7 Replies Latest reply on Mar 31, 2008 12:17 PM by manik

    FileCacheLoader failing with EOFException with fix

    e2open

      File cache loader in a cluster was failing with EOF exception while restoring an object, under load. It looks like the original hash map was not getting written properly. The original code is given below:

      protected void storeAttributes(Fqn fqn, Map attrs) throws Exception
      {
      File f = getDirectory(fqn, true);
      File child = new File(f, DATA);
      if (!child.exists())
      if (!child.createNewFile())
      throw new IOException("Unable to create file: " + child);
      FileOutputStream out = new FileOutputStream(child);
      ObjectOutputStream output = new ObjectOutputStream(out);
      output.writeObject(attrs);
      out.close();
      }

      Changing the code as given below seems to fix the issue.

      protected void storeAttributes(Fqn fqn, Map attrs) throws Exception
      {
      File f = getDirectory(fqn, true);
      File child = new File(f, DATA);
      if (!child.exists())
      if (!child.createNewFile())
      throw new IOException("Unable to create file: " + child);
      FileOutputStream out = new FileOutputStream(child);
      try
      {
      MarshalledValueOutputStream output =
      new MarshalledValueOutputStream(out);
      output.writeObject(attrs);
      output.close();
      out = null;
      }
      finally
      {
      if(out != null)
      out.close();
      }
      }

        • 1. Re: FileCacheLoader failing with EOFException with fix
          genman

          It looks like the original code did not close the ObjectOutputStream, rather it closed the underlying file stream, which isn't correct.

          Could you file a JIRA issue and link to this post?

          By the way, I think the FileCacheLoader is documented as not so production worthy.

          • 2. Re: FileCacheLoader failing with EOFException with fix
            manik

            Yes, please create a JIRA for this, target for 2.2.0.

            Thanks
            Manik

            • 3. Re: FileCacheLoader failing with EOFException with fix
              e2open

              The fix above reduced the EOF exceptions but it did not completely eliminate the issue. I have a shared cache with 2 nodes and file cache loader with nfs (yes, i know that you guys don't recomment it, just building a basic infrastructure to test with). Further debugging revealed the fact that both the nodes are trying to write into the data file at the same time. One of which runs into the EOF exception as it tries to do a readObject on a 0 byte file that is being written into from the other node. Now i am confused, isn't the lock supposed to be across the cluster at the tree cache level, avoiding this issue ? Or am I missing something ?
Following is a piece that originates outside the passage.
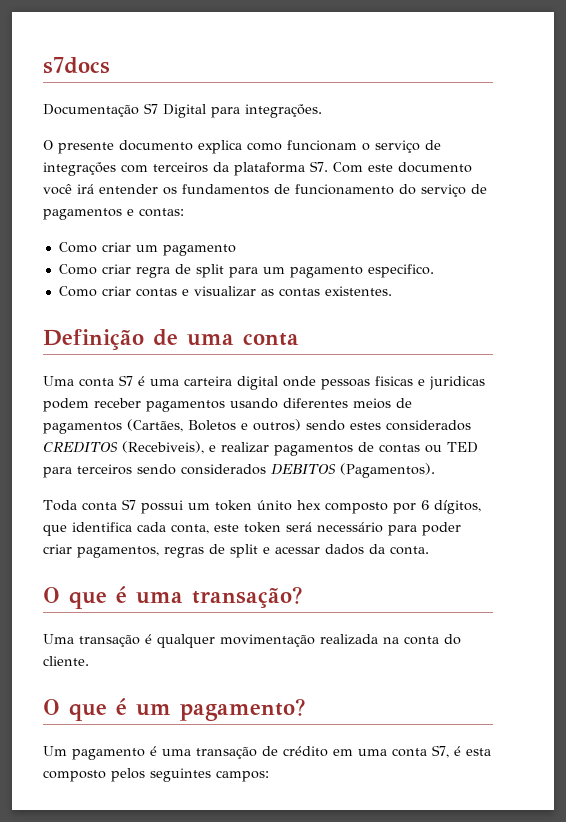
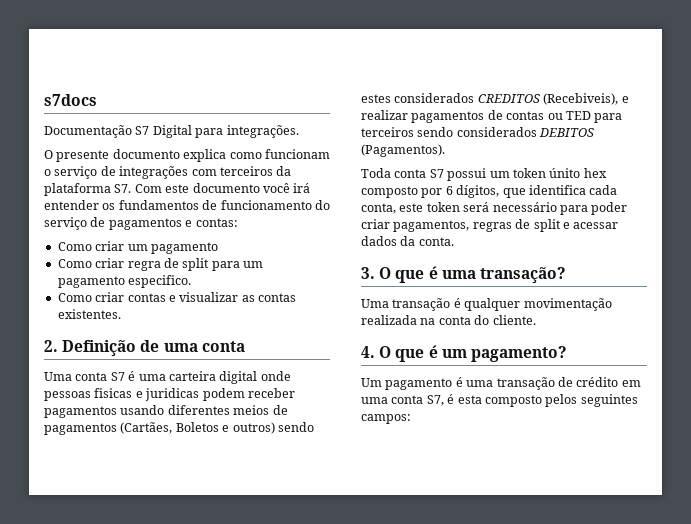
(392, 291) none -> [44,340,58,352] 2.
(429, 550) none -> [361,267,375,279] 3.
(89, 661) none -> [361,346,375,358] 4.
              • 4. Re: FileCacheLoader failing with EOFException with fix
                manik

                No, it is still possible that one instance performs a read, another instance performs a write, both involving a cache loader.

                There is no cluster-wide lock at the start. Locking attempts to gain cluster-wide locks during the prepare phase of a 2-phase commit, and the transaction fails if this cannot be obtained.

                • 5. Re: FileCacheLoader failing with EOFException with fix
                  e2open

                  I changed the code to do a dot file and move to avoid the EOF on read(on linux). The problem i see now is that, there are more than one write happening at the same time (from different nodes in the cluster). How is that possible if there is a write lock on the node ?


                  protected void storeAttributes(Fqn fqn, Map attrs) throws Exception
                  {
                  File f = getDirectory(fqn, true);
                  File child = new File(f, DATA);
                  File dotChild = new File(f, DOT_DATA);
                  if(dotChild.exists())
                  System.out.println("Found dot file : " + dotChild);
                  FileOutputStream out = new FileOutputStream(dotChild);
                  try
                  {
                  MarshalledValueOutputStream output =
                  new MarshalledValueOutputStream(out);
                  output.writeObject(attrs);
                  output.close();
                  out = null;
                  }
                  finally
                  {
                  if(out != null)
                  out.close();
                  }
                  if(!dotChild.renameTo(child))
                  {
                  throw new Exception("Failed to rename '" + dotChild + "' to '" +
                  child + "' : " + f.exists() + " : " + dotChild.exists() +
                  " : " + child.exists());
                  }
                  }

                  • 6. Re: FileCacheLoader failing with EOFException with fix
                    genman

                    If you trace through, you'll notice the writing to disk doesn't happen during when write lock is obtained, but actually when the transaction commits.

                    What probably should happen is the writes happen during the prepare phase to "dot files", perhaps named with the JGroups address, and during the commit phase the files are renamed.

                    • 7. Re: FileCacheLoader failing with EOFException with fix
                      manik

                      BTW, what version of JBC are you referring to in your original post?